About this task
Which lines of the entries below include "toolbar"? List them all.

┌──

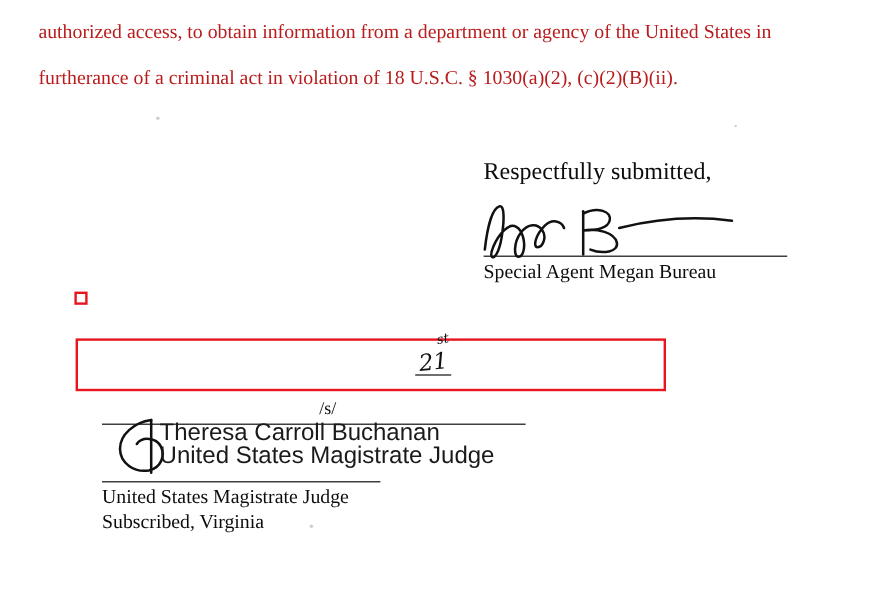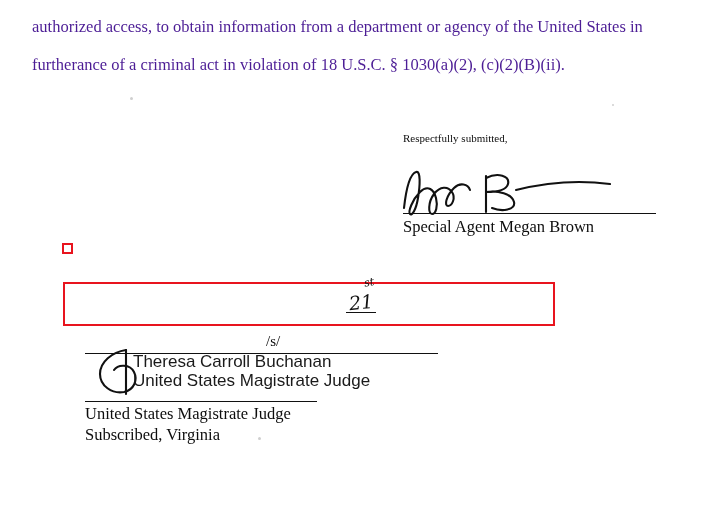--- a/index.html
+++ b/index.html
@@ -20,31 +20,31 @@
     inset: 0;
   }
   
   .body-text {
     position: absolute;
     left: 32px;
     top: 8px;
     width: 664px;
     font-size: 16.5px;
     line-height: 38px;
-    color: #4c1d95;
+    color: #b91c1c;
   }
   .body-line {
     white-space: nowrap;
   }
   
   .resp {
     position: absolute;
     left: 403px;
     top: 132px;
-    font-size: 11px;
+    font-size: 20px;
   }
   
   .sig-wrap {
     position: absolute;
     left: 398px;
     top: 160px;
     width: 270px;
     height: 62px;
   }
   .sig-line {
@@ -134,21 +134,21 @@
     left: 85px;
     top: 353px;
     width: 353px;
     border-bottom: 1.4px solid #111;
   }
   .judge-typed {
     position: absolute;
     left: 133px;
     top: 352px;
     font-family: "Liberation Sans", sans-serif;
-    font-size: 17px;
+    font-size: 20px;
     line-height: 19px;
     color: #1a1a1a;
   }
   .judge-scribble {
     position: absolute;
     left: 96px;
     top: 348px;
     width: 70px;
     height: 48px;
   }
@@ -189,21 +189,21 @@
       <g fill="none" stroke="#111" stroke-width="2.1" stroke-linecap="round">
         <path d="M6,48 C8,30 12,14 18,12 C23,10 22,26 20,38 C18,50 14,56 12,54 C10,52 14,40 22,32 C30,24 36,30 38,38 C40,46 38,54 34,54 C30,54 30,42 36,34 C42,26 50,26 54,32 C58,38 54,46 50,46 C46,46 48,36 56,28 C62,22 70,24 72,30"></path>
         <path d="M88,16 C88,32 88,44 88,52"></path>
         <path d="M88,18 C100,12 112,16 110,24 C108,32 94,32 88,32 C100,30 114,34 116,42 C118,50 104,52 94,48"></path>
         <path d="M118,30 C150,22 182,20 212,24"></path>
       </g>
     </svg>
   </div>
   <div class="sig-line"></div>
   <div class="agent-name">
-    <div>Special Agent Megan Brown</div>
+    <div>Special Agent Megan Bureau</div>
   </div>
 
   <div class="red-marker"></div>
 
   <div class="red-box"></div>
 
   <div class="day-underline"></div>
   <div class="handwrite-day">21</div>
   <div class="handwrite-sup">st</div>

└──
┌──

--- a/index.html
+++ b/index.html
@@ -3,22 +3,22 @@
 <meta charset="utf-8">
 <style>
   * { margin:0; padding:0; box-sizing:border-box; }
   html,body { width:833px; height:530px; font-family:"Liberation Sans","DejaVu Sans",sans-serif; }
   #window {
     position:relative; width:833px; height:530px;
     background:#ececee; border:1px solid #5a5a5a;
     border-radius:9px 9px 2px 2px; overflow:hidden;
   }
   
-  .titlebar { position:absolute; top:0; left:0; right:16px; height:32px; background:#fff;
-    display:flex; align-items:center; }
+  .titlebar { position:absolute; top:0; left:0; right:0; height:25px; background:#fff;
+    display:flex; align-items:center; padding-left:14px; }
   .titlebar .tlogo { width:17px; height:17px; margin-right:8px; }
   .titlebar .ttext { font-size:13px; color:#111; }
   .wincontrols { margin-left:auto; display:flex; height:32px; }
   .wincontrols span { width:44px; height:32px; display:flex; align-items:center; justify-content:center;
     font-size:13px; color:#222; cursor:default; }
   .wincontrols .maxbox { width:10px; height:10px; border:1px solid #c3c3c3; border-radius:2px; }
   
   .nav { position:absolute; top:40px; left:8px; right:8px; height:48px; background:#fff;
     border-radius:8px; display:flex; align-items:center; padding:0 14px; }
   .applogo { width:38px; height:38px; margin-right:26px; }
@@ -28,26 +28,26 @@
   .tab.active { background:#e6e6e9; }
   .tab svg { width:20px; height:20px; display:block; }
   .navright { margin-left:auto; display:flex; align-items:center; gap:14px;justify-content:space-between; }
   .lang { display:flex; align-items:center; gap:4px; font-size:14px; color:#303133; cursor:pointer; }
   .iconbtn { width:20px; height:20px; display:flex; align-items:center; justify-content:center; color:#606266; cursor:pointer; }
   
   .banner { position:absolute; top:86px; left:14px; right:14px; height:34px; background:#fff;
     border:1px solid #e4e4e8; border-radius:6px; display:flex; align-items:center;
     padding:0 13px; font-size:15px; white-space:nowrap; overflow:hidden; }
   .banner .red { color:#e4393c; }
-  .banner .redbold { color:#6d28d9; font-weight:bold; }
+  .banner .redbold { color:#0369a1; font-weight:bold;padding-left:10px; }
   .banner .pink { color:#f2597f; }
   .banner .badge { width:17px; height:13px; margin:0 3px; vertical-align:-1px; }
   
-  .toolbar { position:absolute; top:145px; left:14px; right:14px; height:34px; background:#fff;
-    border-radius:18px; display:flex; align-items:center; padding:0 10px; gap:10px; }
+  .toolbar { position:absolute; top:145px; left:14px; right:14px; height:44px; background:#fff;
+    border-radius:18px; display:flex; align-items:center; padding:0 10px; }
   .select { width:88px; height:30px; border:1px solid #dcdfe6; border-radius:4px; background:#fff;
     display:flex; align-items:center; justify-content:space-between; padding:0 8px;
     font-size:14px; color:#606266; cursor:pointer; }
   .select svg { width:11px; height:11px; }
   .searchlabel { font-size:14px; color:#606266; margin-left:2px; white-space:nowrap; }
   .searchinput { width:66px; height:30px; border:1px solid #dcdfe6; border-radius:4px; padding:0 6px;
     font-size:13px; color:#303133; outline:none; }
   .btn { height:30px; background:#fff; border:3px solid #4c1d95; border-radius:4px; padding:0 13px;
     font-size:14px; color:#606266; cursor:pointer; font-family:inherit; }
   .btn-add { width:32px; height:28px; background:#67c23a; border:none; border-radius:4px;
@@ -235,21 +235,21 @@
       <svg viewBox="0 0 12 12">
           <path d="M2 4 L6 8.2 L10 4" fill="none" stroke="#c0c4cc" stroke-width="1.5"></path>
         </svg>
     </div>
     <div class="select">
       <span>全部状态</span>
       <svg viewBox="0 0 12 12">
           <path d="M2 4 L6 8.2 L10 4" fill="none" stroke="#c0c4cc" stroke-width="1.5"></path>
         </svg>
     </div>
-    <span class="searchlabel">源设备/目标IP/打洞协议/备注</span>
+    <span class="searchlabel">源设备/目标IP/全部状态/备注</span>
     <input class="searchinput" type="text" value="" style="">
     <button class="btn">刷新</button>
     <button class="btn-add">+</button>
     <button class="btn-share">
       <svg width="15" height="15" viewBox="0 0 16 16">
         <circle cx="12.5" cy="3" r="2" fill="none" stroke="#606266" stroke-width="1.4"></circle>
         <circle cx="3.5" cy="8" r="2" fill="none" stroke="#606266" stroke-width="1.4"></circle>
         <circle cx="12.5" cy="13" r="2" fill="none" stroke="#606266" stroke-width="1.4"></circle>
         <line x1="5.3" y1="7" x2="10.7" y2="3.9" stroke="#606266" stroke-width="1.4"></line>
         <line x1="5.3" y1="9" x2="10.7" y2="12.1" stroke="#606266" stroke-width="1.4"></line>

└──

Final answer
-  .toolbar { position:absolute; top:145px; left:14px; right:14px; height:34px; background:#fff;
+  .toolbar { position:absolute; top:145px; left:14px; right:14px; height:44px; background:#fff;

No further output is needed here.